> The task
Line by line, copy the entries exactly, excluding the pictures.

> Task data
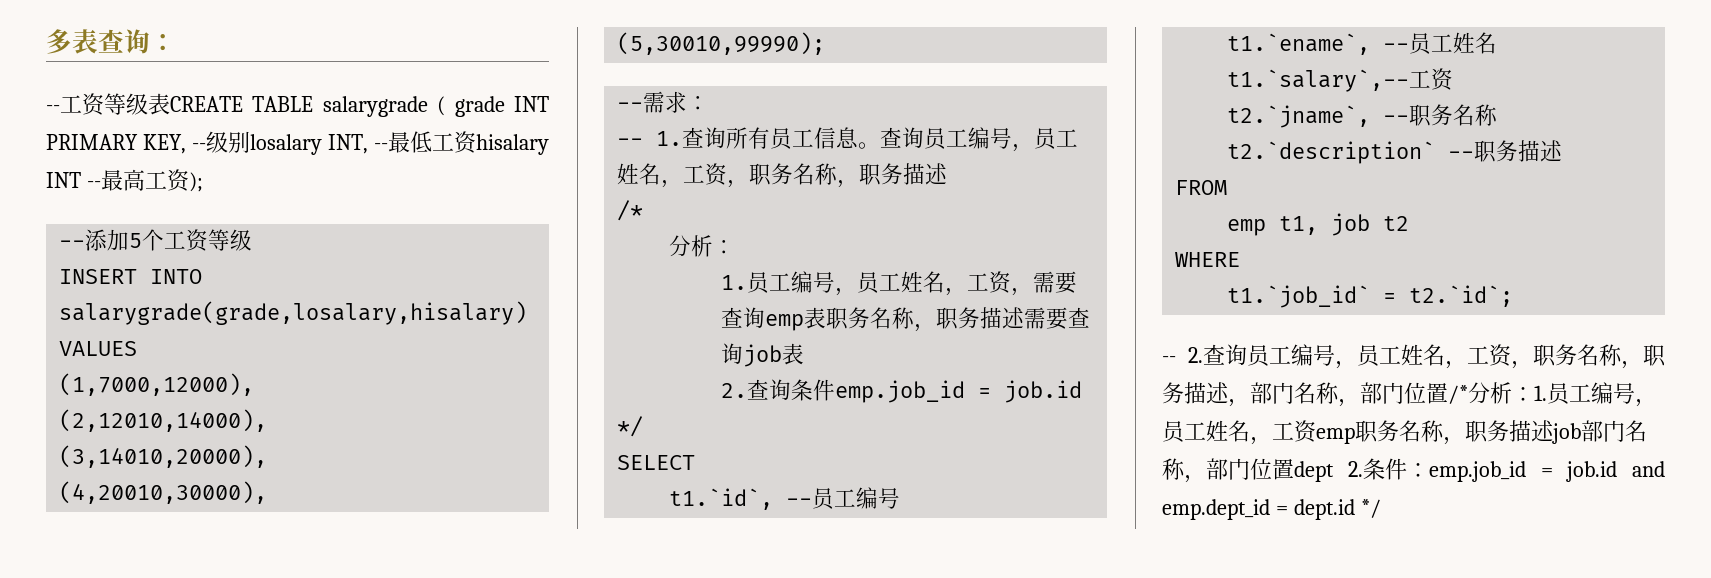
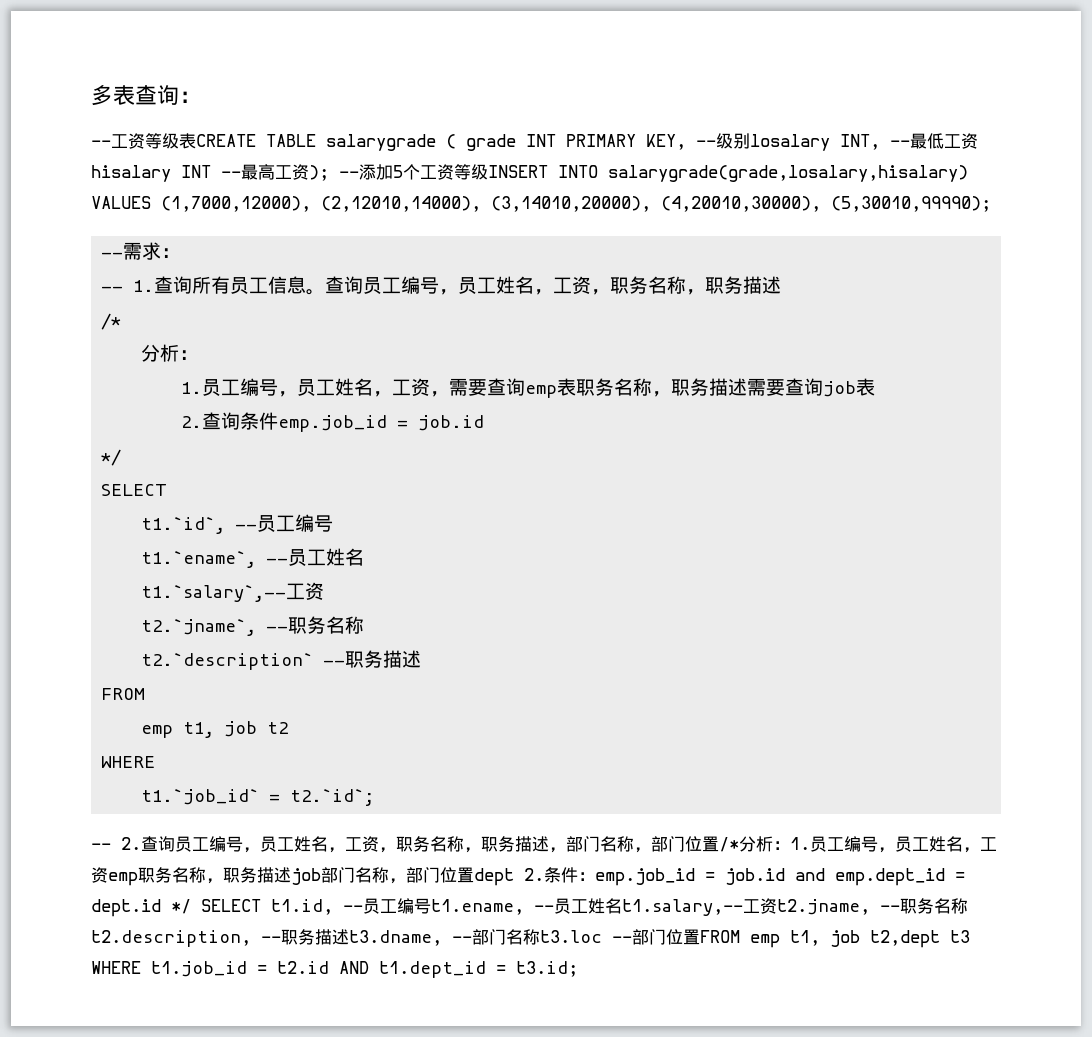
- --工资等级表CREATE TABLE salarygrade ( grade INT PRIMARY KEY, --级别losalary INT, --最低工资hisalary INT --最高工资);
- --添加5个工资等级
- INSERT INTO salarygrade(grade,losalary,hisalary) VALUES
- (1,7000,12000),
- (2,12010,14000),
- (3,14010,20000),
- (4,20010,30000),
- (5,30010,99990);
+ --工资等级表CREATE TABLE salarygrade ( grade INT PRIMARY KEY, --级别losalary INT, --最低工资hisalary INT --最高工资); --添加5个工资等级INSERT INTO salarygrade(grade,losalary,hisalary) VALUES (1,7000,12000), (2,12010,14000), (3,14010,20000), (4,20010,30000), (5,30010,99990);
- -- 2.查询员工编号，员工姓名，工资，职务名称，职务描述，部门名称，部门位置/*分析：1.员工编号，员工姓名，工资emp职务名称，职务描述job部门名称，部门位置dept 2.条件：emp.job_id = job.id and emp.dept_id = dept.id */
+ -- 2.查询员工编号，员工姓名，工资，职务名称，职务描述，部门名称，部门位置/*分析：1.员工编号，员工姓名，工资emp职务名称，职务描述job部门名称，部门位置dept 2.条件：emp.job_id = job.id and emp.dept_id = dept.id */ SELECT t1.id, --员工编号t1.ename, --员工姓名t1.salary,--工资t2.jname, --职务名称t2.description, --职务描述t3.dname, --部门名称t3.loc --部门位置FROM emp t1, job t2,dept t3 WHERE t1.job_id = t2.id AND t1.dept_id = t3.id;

> Exercise solution
- --工资等级表CREATE TABLE salarygrade ( grade INT PRIMARY KEY, --级别losalary INT, --最低工资hisalary INT --最高工资);
- --添加5个工资等级
- INSERT INTO salarygrade(grade,losalary,hisalary) VALUES
- (1,7000,12000),
- (2,12010,14000),
- (3,14010,20000),
- (4,20010,30000),
- (5,30010,99990);
+ --工资等级表CREATE TABLE salarygrade ( grade INT PRIMARY KEY, --级别losalary INT, --最低工资hisalary INT --最高工资); --添加5个工资等级INSERT INTO salarygrade(grade,losalary,hisalary) VALUES (1,7000,12000), (2,12010,14000), (3,14010,20000), (4,20010,30000), (5,30010,99990);
- -- 2.查询员工编号，员工姓名，工资，职务名称，职务描述，部门名称，部门位置/*分析：1.员工编号，员工姓名，工资emp职务名称，职务描述job部门名称，部门位置dept 2.条件：emp.job_id = job.id and emp.dept_id = dept.id */
+ -- 2.查询员工编号，员工姓名，工资，职务名称，职务描述，部门名称，部门位置/*分析：1.员工编号，员工姓名，工资emp职务名称，职务描述job部门名称，部门位置dept 2.条件：emp.job_id = job.id and emp.dept_id = dept.id */ SELECT t1.id, --员工编号t1.ename, --员工姓名t1.salary,--工资t2.jname, --职务名称t2.description, --职务描述t3.dname, --部门名称t3.loc --部门位置FROM emp t1, job t2,dept t3 WHERE t1.job_id = t2.id AND t1.dept_id = t3.id;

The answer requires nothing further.